With a sound like thunder, the apex of the dome shattered.

Massive chunks of glowing crystal rained down on the forest. It looked like an avalanche of glass. The heavy shards crushed the surrounding pine trees, snapping trunks in half and sending up massive geysers of mud and snow.

Olive crawled backward, pressing her spine flat against the rough tree trunk, throwing her arms over her head. The ground shook violently. The roar of the collapsing dome drowned out the wind.

A piece of the dome, the size of a small car, crashed into the snow twenty feet away from her. The impact threw wet slush across her face. The massive crystal shard hissed loudly as it melted the snow around it, radiating an unnatural, freezing cold.

Olive lowered her arms. The forest was suddenly quiet again, save for the sound of falling sleet hitting the shattered crystal debris.

She stared at the fractured, smooth surface of the massive shard in front of her.

Inside the thick, cloudy quartz, she saw a face.

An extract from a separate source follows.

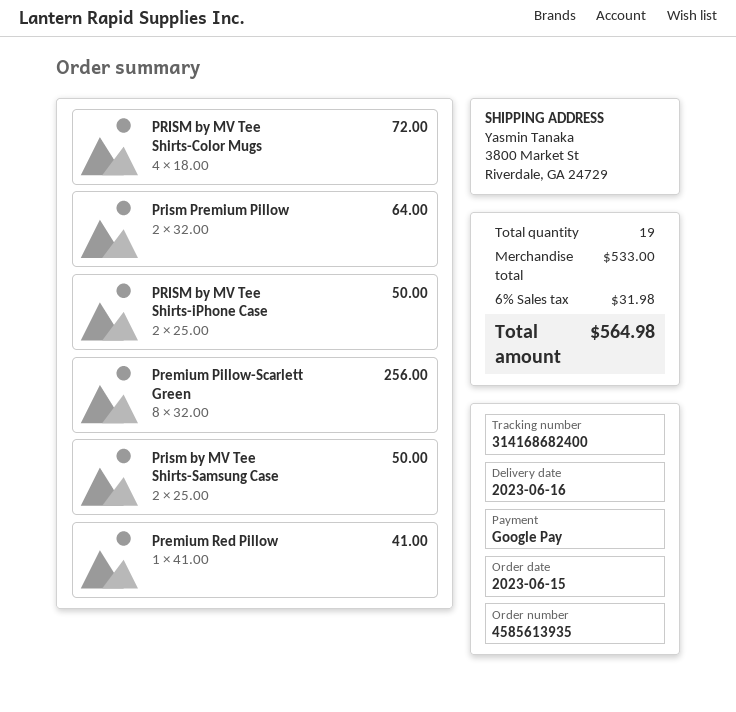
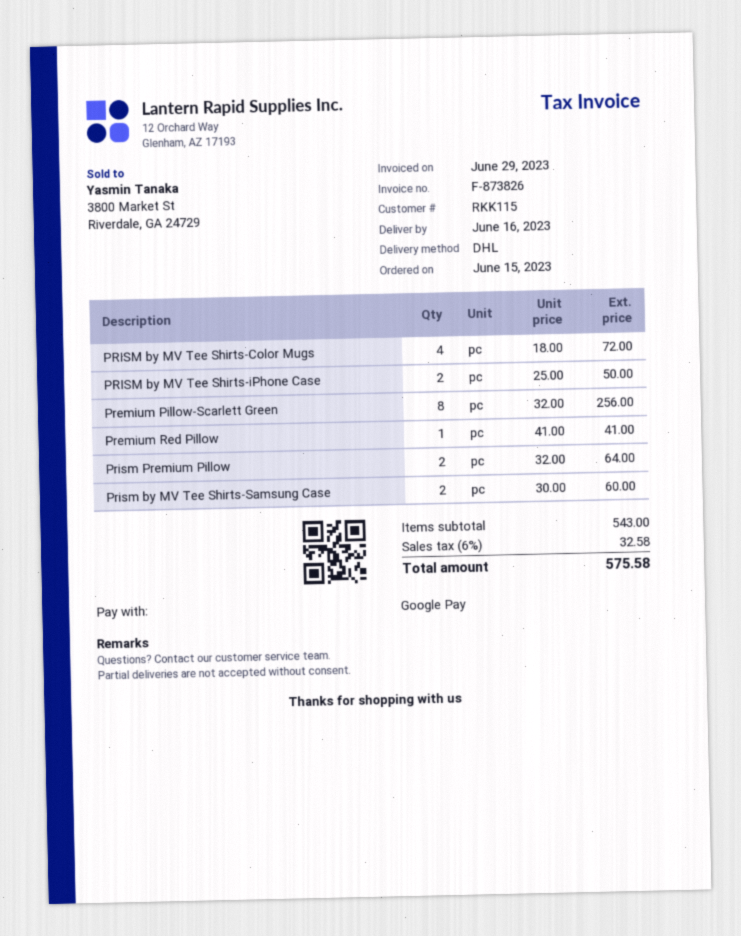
Prism by MV Tee Shirts-Samsung Case: 2 x 25.00 = 50.00 -> 2 x 30.00 = 60.00
subtotal: 533.00 -> 543.00
tax: 6% = 31.98 -> 6% = 32.58
total: 564.98 -> 575.58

It was Elder Mason. He was perfectly preserved in the center of the stone, his mouth open in mid-speech, his hands still clasped behind his back. The gray fabric of his robes was visible through the milky glass. He looked like an insect trapped in amber.

Olive stared at him, her chest heaving, the cold mud soaking through her pants.

Then, slowly, deliberately, Mason's crystal eye blinked.

“Then, slowly, deliberately, Mason's crystal eye blinked.”